Biz kimiz?
Kendinizden bahsetmek her zaman zordur. Ya her cümlenizde aşırı abartıp kendinizi yüceltir ya da orantısız bir tevazu sergilersiniz. Bu, her iki uçtan da kaçınma ve özlü bir şekilde, evcil hayvanlar için yaşam tarzı olan CAO'nun kurucuları olan bizlerin şeffaf ve net bir resmini sunma çabasıdır.
Kim olmak istiyorum?
Tekdüze ve kasvetli günlük hayattan kaçmak: Aylin'in uzun zamandır hayalini kurduğu şey buydu. Bir araba kiralama şirketinin franchise ortağı olmak, başlangıçta doğru ve iyi hissettirmişti çünkü nihayetinde para kazandırıyordu ve asıl önemli olan da buydu. Fakat zamanla bakış açısı değişti. Daha fazlasını istiyordu; daha fazla para değil, daha fazla mükemmellik, hayatta daha fazla anlam, uğruna çabalamaya değer bir hedef. Hayvanları her zaman sevmişti. Çocukluğundan yetişkinliğine kadar, kobaylardan kedilere ve köpeklere kadar her zaman koşulsuz sevgi dolu yoldaşları olmuştu. Bir hayvanın ruhunun bir insanın ruhunu iyileştirebileceğine ve bunun tersinin de geçerli olduğuna dair inancı, onu asla terk etmeyen bir fikir vermişti.
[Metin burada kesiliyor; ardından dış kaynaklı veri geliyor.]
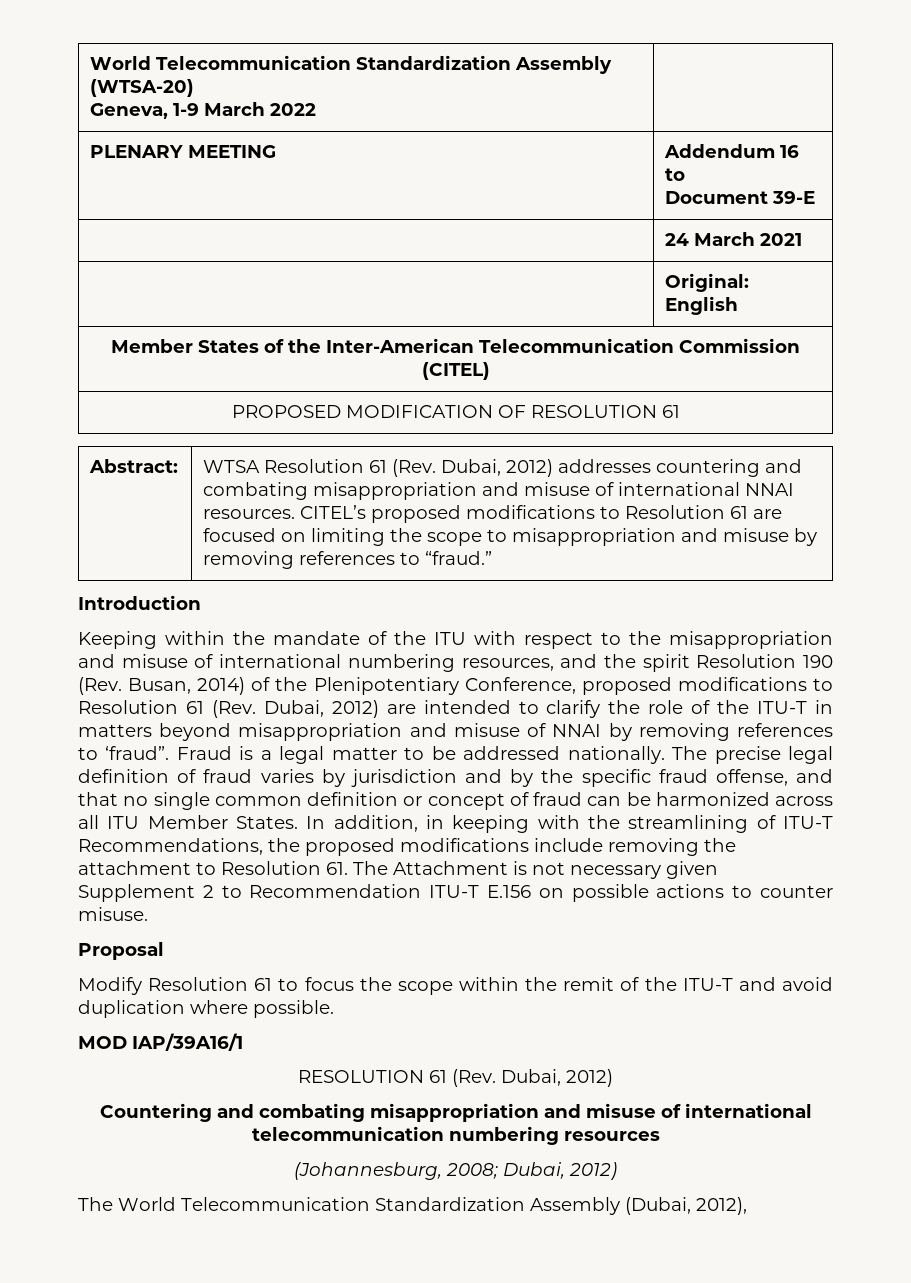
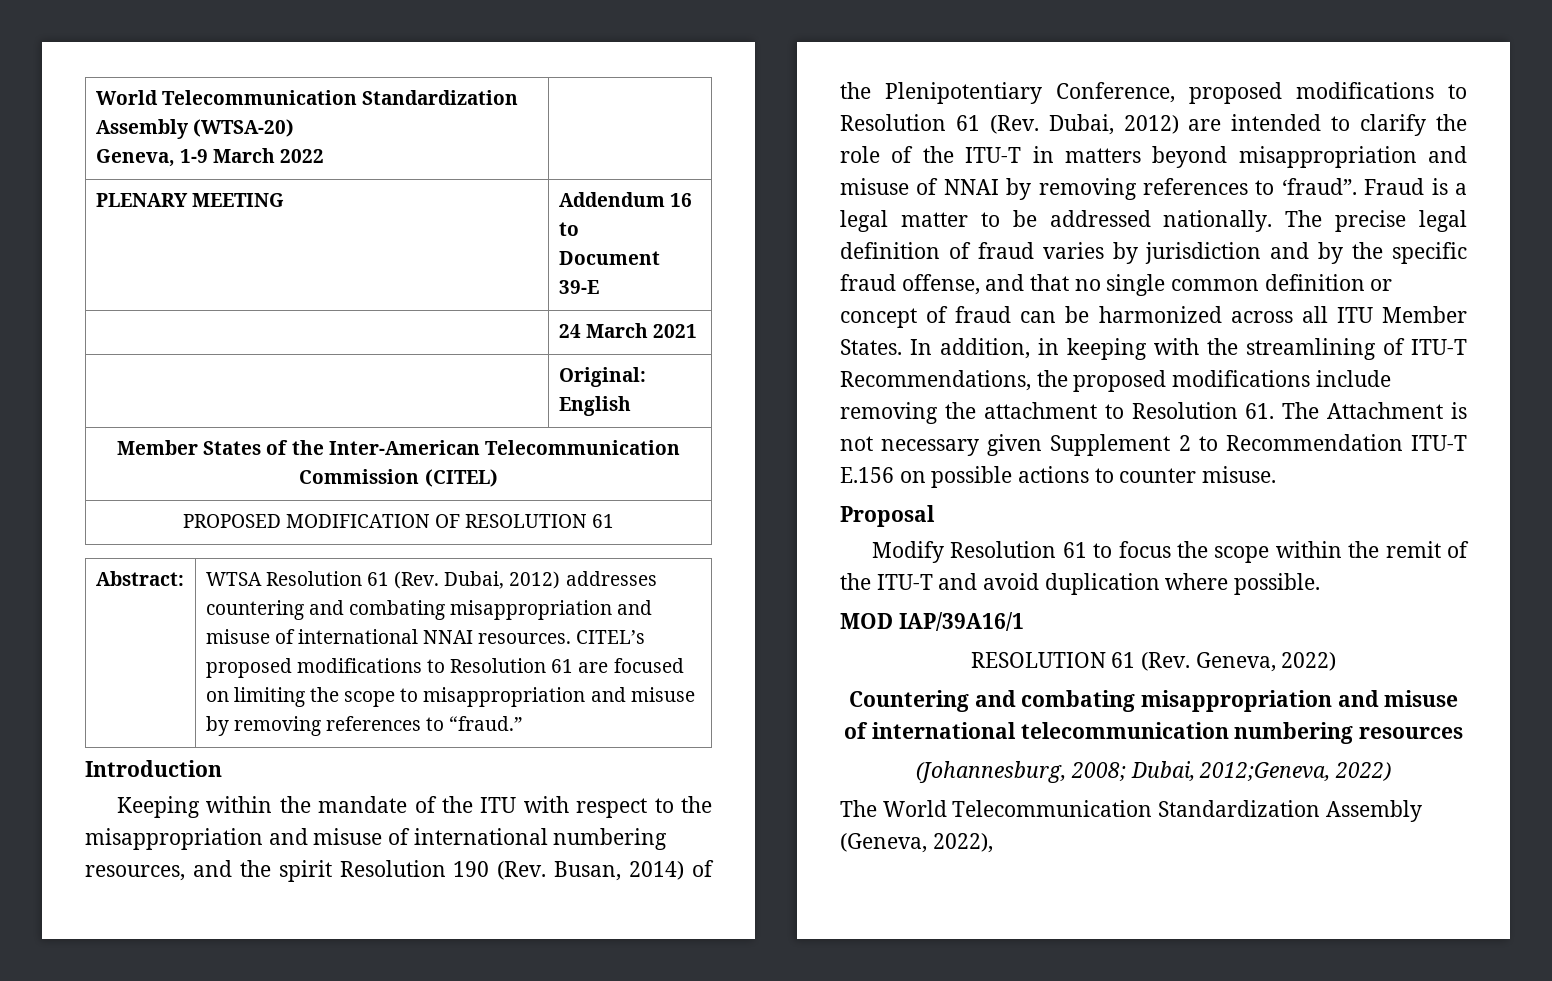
- RESOLUTION 61 (Rev. Dubai, 2012)
+ RESOLUTION 61 (Rev. Geneva, 2022)
- (Johannesburg, 2008; Dubai, 2012)
+ (Johannesburg, 2008; Dubai, 2012;Geneva, 2022)
- The World Telecommunication Standardization Assembly (Dubai, 2012),
+ The World Telecommunication Standardization Assembly (Geneva, 2022),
Fikri basitti ama bu kadar da önemli değildi: Bir gün sokak köpekleri için bir barınak kuracak ve hemen yanı başında da huzursuz, sorunlu çocuklar için bir çocuk yuvası açacaktı. Böylece hayvanlar çocukların hayatlarını aydınlatabilir ve ruhlarındaki üzüntüyü giderebilirdi. Bunun iddialı bir hedef olduğunu biliyordu, ancak en başından beri bunu başarmak için her şeyi yapacağını biliyordu. Ancak, böyle bir hedefin uzun vadeli sürdürülebilirliğini sağlamak için başarılı bir iş kurmak gerekiyordu. Karşısına birçok iş fırsatı çıktı, ancak hiçbir zaman tam olarak ikna olmadı ve hiçbiri gerçeğe dönüşmedi. Ta ki tesadüfen tanıştığı genç adamla, o zamanlar bilmediği bir şekilde, her şey değişecek olana kadar.
Zincirleri kırmak
Özkan, orta ölçekli bir şirkette satış müdürü olarak çalışıyordu. Klasik bir 9/5 çalışanı diyebiliriz, ama günleri bitmek bilmiyordu ve işten sonra özgür olmadığı düşüncesinden kurtulamıyordu. Uzun zamandır kendi işinin sahibi olma arzusunu besliyordu ama yine de böyle bir iş ilişkisinin sunduğu güvenceyi tercih etti. Bir şekilde, çalışmaları meyvesini vermiş ve meyvesini veren bir işe girmişti. İşinden pek hoşlanmasa da, içselleştirdiği sadakat ve sıkı çalışma değerlerini yanında getirmesi gerektiğini biliyordu. Bu yüzden, her gün midesinde bulantı hissiyle işe gidiyordu. Güven duygusundan sıyrılıp sonunda hayalinin peşinden gitmesi gerektiğini biliyordu. Peki hangi fikri hayata geçirmeliydi? Kaderin bazı tuhaf yolları vardır ve Coco'yla tanışması da - buna şans diyelim - ve mistik koşulların bir araya gelmesiyle oldu.
Hindistan cevizi
2011 doğumlu Fransız Bulldog cinsi Coco, aslında hayatından oldukça memnundu. Aylin ona büyük bir özenle bakıyor ve sevgi gösteriyordu ki bu birçok gözlemcinin alışılmadık bulduğu bir şeydi. Ormanda uzun yürüyüşler, göl gezileri ve elbette her mevsimde oynanan çubuk fırlatma oyunu, hayatına bolca eğlence ve çeşitlilik katıyordu. Ama en sevdiği günler, Aylin'le yatağa uzanıp tüm günün geçmesine izin verdiği kucaklaşma günleriydi.
Veda
Ve bir gün oradaydı. İlk başta aniden ve beklenmedik bir şekilde ortaya çıkan bu yabancı, Özkan. Daha önce köpeklerle hiç teması olmadığını hissetmiş gibiydi, ancak cazibesiyle onu hemen ikna etti. Üçü uzun süre birlikte yaşadılar, ta ki bir gün Coco iştahını kaybetmeye başlayana kadar. Nispeten kısa bir süre içinde, bir bağışıklık sistemi bozukluğu nedeniyle ciddi şekilde zayıfladı. Veterinere yaptığı sayısız ziyaret sadece geçici bir rahatlama sağladı, ta ki bir gece, veteriner kliniğine giderken, akut solunum yetmezliği nedeniyle veda etmeye karar verene kadar.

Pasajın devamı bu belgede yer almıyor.